• **WHAT THE EXERCISE ASKS**
Go through the data below and gather each line containing "attr".

[[ DATA FOR REVIEW, beginning ]]

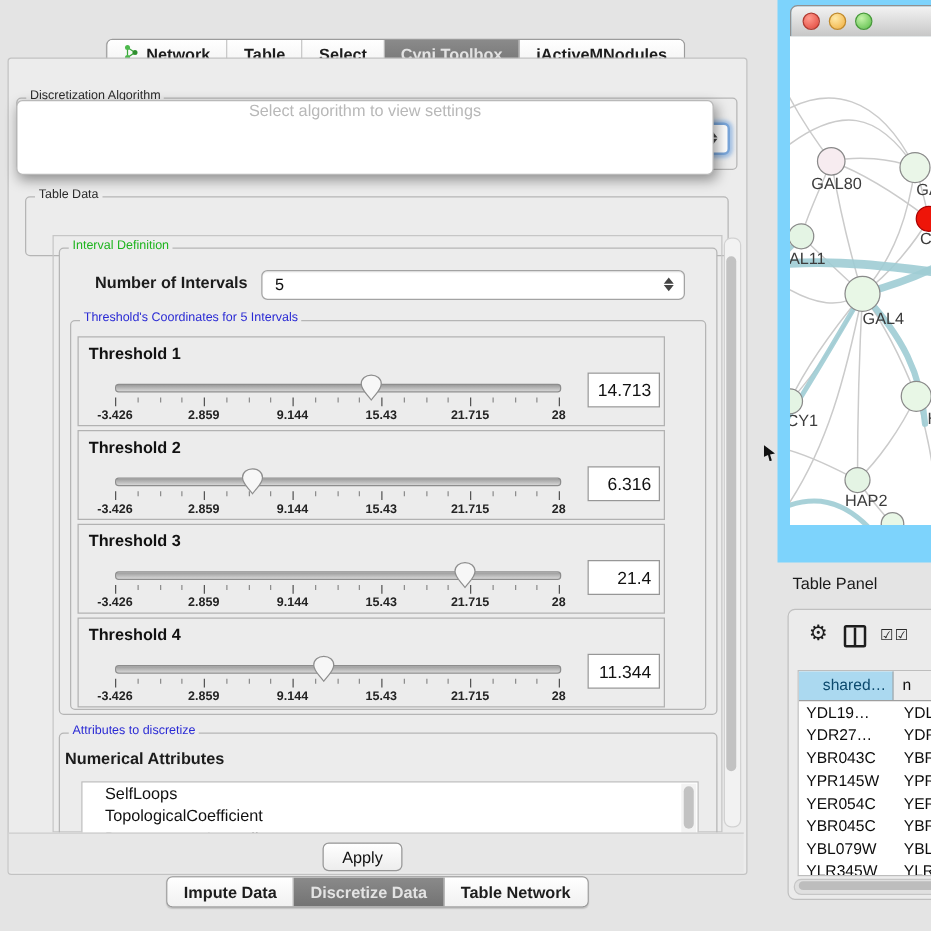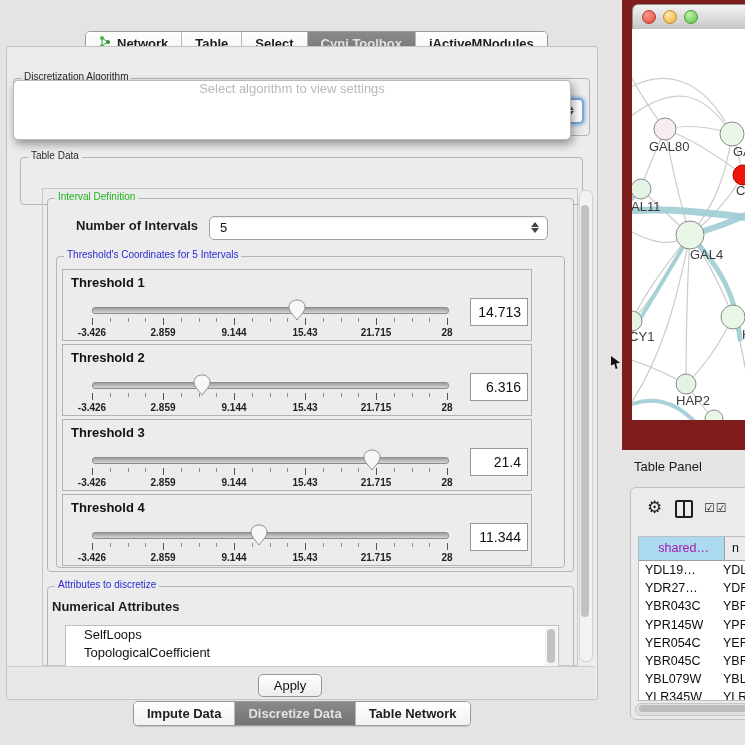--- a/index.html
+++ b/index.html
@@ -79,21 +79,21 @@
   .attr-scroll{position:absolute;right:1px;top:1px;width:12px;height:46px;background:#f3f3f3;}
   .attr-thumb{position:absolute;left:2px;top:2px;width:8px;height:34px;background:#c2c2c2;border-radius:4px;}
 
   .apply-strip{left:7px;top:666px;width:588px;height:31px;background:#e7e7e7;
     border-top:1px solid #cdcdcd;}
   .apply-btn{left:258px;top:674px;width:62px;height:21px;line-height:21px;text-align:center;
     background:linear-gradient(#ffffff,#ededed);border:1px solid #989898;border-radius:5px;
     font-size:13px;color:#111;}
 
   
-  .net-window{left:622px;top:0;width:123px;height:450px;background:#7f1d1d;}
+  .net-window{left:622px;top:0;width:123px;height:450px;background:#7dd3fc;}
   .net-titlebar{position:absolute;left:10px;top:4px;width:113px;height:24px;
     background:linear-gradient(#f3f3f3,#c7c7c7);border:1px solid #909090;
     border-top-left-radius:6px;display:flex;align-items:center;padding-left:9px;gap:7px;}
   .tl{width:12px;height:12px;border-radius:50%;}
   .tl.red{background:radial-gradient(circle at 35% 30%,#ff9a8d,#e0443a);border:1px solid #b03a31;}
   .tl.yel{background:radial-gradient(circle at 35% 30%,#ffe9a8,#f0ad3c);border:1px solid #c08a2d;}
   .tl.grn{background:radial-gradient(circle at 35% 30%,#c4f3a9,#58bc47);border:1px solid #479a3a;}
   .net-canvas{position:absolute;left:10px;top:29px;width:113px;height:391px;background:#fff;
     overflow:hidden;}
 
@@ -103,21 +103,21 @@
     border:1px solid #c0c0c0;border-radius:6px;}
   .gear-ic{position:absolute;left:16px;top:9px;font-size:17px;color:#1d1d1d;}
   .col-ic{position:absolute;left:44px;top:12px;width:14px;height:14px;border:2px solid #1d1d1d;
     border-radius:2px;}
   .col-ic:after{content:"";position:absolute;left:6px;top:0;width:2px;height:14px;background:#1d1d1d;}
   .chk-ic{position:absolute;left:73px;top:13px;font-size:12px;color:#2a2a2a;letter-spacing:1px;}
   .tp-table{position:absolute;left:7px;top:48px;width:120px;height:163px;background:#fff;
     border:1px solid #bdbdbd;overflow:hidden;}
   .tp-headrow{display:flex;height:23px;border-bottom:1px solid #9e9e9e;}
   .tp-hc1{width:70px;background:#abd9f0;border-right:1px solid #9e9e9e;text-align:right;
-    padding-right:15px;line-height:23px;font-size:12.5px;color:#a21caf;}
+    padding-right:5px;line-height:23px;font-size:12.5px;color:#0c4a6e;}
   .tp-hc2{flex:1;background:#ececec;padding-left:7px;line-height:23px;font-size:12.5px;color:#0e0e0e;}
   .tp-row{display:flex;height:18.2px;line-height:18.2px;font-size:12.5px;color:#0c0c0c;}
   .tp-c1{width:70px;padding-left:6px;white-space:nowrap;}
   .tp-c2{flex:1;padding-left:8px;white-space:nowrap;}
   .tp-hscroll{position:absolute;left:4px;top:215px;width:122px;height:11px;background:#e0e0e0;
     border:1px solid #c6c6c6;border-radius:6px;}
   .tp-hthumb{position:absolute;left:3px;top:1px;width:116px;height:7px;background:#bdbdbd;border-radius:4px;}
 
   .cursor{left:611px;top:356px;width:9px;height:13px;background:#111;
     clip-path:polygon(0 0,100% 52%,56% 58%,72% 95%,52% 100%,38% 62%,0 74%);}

[[ DATA FOR REVIEW, end ]]
[[ DATA FOR REVIEW, beginning ]]

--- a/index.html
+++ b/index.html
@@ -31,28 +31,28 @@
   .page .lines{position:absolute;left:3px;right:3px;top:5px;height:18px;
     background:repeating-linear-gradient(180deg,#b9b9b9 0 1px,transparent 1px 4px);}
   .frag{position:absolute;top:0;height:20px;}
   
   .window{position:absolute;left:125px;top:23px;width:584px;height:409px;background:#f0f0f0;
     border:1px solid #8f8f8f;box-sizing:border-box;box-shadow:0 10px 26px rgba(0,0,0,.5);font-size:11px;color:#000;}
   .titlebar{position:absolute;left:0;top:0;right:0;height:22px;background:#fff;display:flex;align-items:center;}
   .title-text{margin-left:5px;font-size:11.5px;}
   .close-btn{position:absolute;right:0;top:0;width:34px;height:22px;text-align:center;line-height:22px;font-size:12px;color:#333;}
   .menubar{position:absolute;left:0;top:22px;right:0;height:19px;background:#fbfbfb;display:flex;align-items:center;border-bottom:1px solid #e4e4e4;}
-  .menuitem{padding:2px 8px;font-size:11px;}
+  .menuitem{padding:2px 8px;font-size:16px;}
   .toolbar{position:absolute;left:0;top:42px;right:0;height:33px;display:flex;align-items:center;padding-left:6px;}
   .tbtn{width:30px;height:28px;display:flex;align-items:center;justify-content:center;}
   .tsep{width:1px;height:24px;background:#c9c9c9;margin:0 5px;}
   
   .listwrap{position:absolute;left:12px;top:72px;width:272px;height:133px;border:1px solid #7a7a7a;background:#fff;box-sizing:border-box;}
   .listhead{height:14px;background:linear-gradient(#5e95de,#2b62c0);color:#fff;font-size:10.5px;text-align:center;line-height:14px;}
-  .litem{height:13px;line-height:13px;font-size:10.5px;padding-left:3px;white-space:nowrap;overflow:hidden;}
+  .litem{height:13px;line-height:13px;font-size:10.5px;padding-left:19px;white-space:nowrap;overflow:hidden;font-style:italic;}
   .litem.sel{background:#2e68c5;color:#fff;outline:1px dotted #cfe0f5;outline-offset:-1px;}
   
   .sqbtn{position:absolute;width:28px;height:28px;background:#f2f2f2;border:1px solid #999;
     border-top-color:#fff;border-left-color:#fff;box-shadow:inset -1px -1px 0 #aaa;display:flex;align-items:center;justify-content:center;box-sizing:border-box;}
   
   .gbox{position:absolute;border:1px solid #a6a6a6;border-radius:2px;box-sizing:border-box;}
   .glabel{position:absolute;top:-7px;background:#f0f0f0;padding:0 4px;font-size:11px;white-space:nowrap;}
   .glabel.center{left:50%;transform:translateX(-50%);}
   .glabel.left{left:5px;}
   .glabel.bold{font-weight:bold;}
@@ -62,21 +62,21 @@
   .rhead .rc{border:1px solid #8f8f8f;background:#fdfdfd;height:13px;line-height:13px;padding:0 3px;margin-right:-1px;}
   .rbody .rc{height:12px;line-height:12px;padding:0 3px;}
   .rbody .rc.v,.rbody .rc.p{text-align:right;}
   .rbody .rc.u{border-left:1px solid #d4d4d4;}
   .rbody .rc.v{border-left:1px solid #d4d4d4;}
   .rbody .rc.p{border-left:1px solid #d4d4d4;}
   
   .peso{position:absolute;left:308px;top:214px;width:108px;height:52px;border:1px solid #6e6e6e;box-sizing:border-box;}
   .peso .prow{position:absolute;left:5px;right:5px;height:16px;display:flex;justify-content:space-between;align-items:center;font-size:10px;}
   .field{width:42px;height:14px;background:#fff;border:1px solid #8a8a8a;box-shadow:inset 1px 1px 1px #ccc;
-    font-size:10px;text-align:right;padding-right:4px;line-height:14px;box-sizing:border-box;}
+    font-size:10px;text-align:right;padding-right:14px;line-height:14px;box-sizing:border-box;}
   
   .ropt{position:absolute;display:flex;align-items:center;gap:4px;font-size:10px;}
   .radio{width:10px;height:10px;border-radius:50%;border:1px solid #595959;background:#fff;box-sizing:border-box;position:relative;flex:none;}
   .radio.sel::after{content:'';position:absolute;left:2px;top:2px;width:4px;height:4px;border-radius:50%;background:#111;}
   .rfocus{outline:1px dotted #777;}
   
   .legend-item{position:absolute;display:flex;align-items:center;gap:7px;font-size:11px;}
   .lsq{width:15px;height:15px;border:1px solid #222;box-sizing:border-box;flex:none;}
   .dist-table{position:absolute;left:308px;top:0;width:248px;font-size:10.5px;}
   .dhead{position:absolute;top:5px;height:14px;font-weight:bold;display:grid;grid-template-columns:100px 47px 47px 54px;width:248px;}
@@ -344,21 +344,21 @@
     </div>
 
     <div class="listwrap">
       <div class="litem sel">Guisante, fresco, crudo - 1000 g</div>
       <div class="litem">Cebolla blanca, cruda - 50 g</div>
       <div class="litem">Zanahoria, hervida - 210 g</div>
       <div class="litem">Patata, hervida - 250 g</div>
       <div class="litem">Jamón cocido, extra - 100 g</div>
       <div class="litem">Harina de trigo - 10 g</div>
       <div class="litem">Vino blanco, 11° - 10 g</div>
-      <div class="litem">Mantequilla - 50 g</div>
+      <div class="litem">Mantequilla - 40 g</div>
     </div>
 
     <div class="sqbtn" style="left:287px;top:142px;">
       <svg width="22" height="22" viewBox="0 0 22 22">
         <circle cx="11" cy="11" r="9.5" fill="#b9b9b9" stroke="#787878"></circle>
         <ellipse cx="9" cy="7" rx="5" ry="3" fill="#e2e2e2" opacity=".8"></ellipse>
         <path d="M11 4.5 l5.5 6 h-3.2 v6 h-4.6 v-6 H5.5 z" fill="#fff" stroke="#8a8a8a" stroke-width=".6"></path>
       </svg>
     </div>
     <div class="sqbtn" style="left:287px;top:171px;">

[[ DATA FOR REVIEW, end ]]
[[ DATA FOR REVIEW, beginning ]]

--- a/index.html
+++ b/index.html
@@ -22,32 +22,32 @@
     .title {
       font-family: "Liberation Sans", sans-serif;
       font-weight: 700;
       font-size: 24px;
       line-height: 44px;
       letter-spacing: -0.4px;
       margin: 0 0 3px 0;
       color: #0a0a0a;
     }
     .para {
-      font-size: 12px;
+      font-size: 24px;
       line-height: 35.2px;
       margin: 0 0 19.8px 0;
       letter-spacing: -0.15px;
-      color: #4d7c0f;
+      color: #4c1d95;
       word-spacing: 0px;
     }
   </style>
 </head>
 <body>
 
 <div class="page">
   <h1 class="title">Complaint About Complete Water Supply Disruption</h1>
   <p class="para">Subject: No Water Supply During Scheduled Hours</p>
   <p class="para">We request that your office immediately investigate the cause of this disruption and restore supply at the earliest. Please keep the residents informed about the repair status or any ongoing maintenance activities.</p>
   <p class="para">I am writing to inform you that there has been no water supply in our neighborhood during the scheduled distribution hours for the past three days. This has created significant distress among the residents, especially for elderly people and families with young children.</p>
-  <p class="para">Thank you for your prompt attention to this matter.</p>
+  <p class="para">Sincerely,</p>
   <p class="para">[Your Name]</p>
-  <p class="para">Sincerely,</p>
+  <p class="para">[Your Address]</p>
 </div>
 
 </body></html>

[[ DATA FOR REVIEW, end ]]

• **ANSWER SECTION**
   .attr-scroll{position:absolute;right:1px;top:1px;width:12px;height:46px;background:#f3f3f3;}
   .attr-thumb{position:absolute;left:2px;top:2px;width:8px;height:34px;background:#c2c2c2;border-radius:4px;}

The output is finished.